Required action => Wherever the string "subtotal" shows up in the records below, return that line.

(Change listing data)
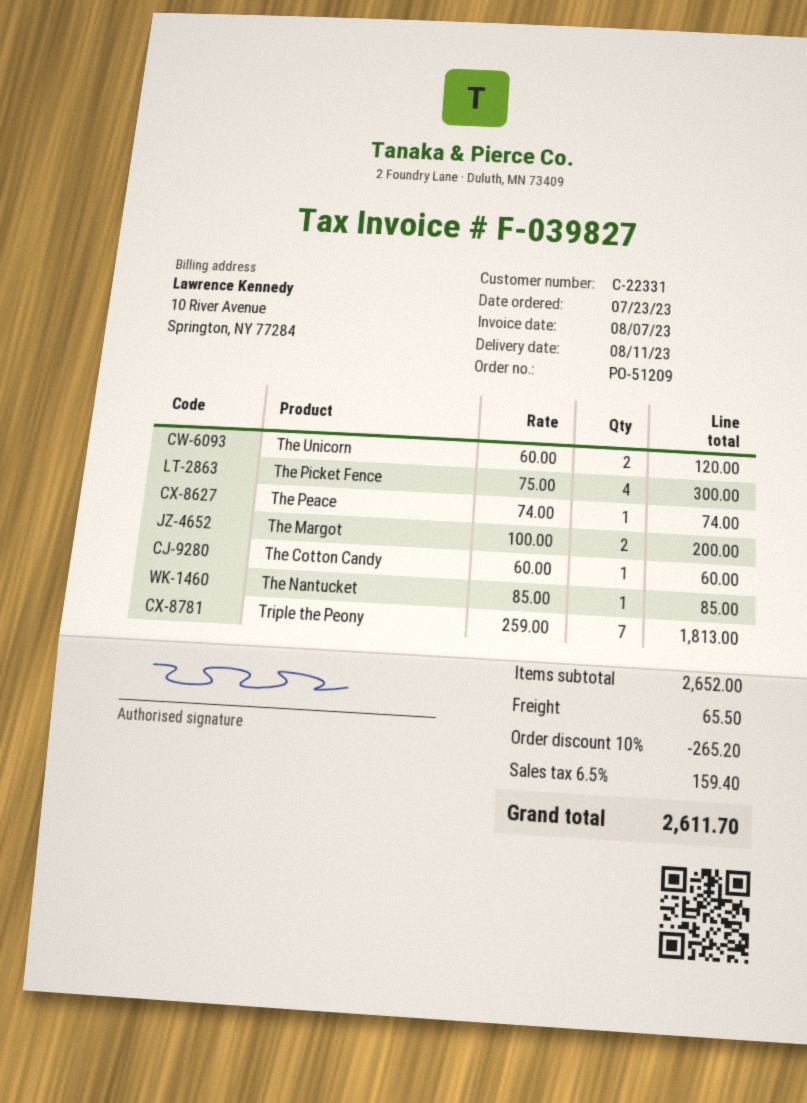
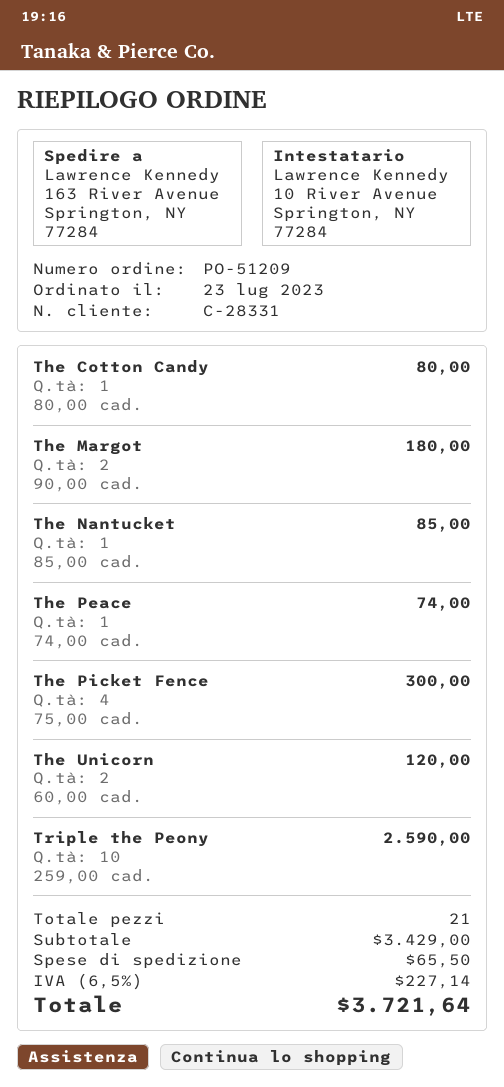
customer number: C-22331 -> C-28331
The Margot: 2 x 100.00 = 200.00 -> 2 x 90.00 = 180.00
The Cotton Candy: 1 x 60.00 = 60.00 -> 1 x 80.00 = 80.00
Triple the Peony: 7 x 259.00 = 1813.00 -> 10 x 259.00 = 2590.00
subtotal: 2652.00 -> 3429.00
discount: 10% = 265.20 -> none
tax: 6.5% = 159.40 -> 6.5% = 227.14
total: 2611.70 -> 3721.64

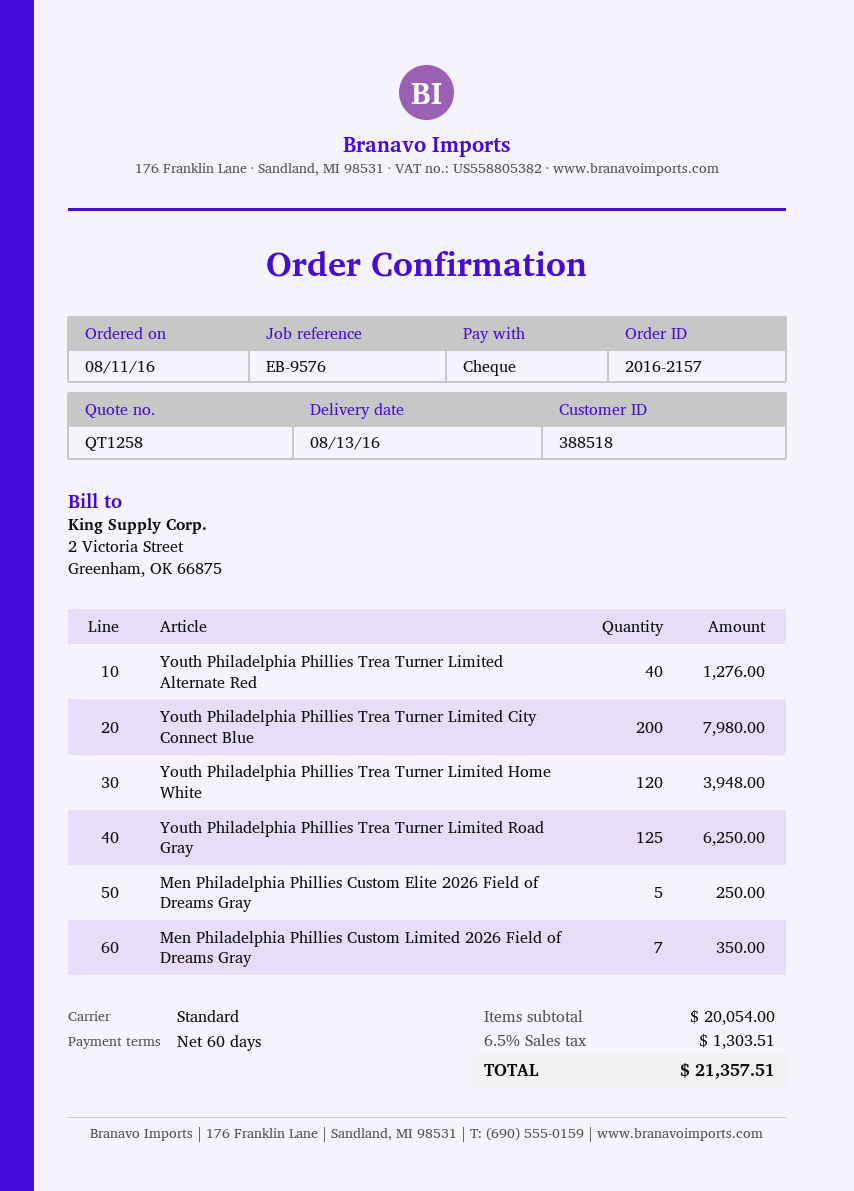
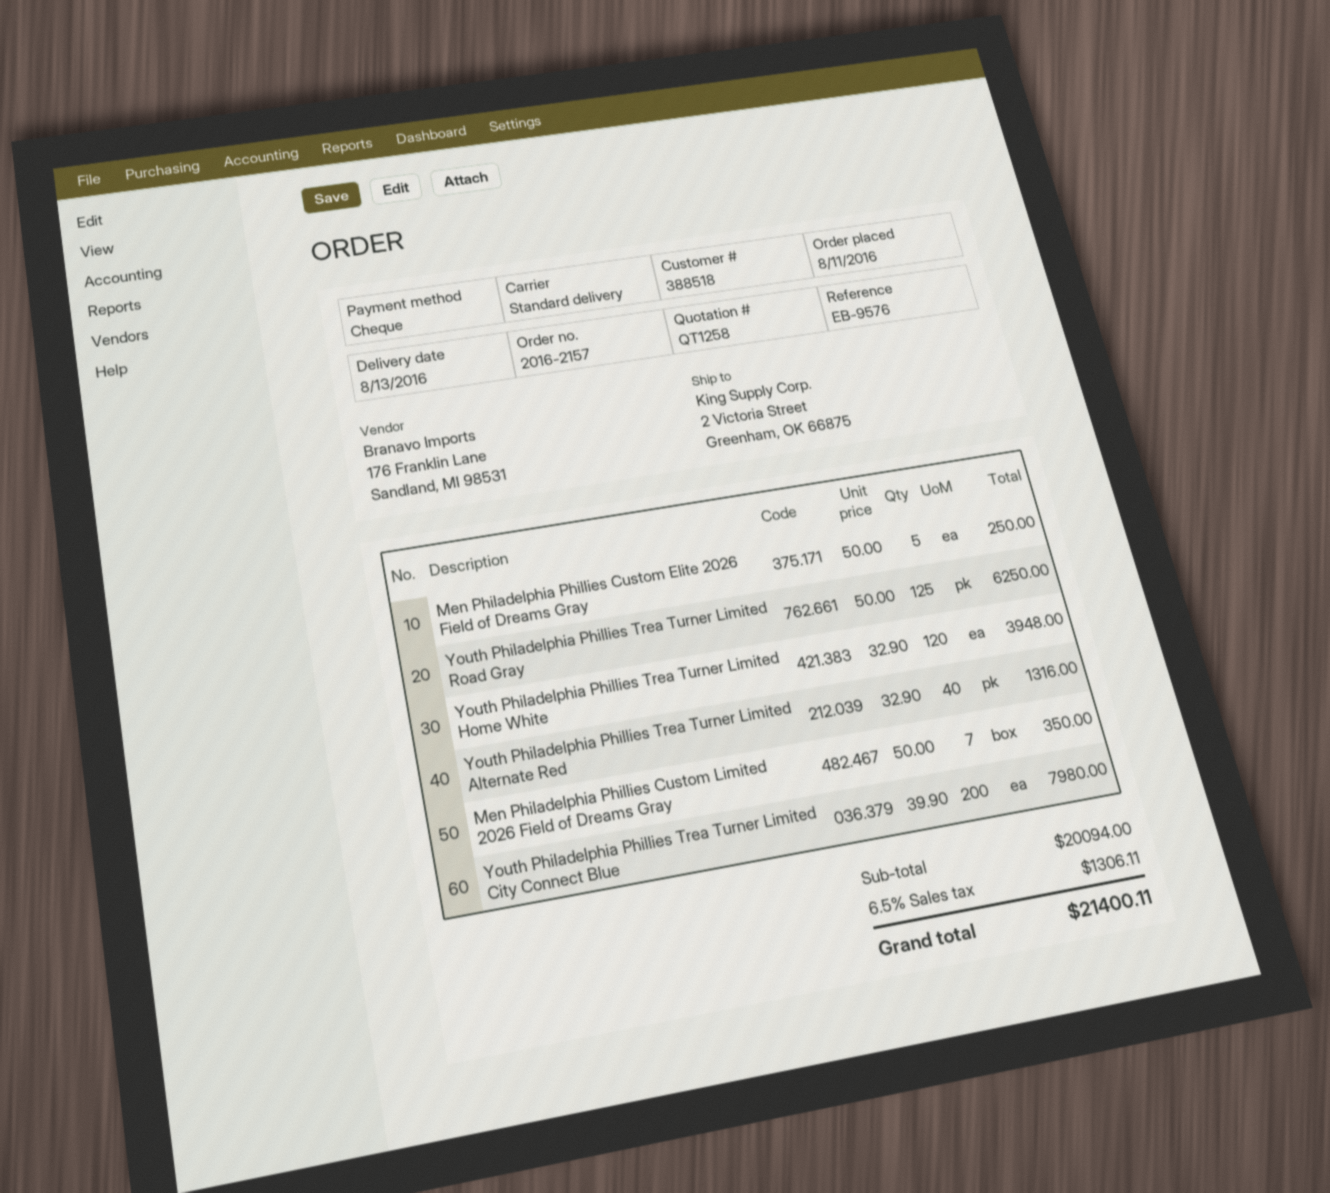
Youth Philadelphia Phillies Trea Turner Limited Alternate Red: 40 for 1276.00 -> 40 for 1316.00
subtotal: 20054.00 -> 20094.00
tax: 6.5% = 1303.51 -> 6.5% = 1306.11
total: 21357.51 -> 21400.11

Result for this exercise =>
subtotal: 2652.00 -> 3429.00
subtotal: 20054.00 -> 20094.00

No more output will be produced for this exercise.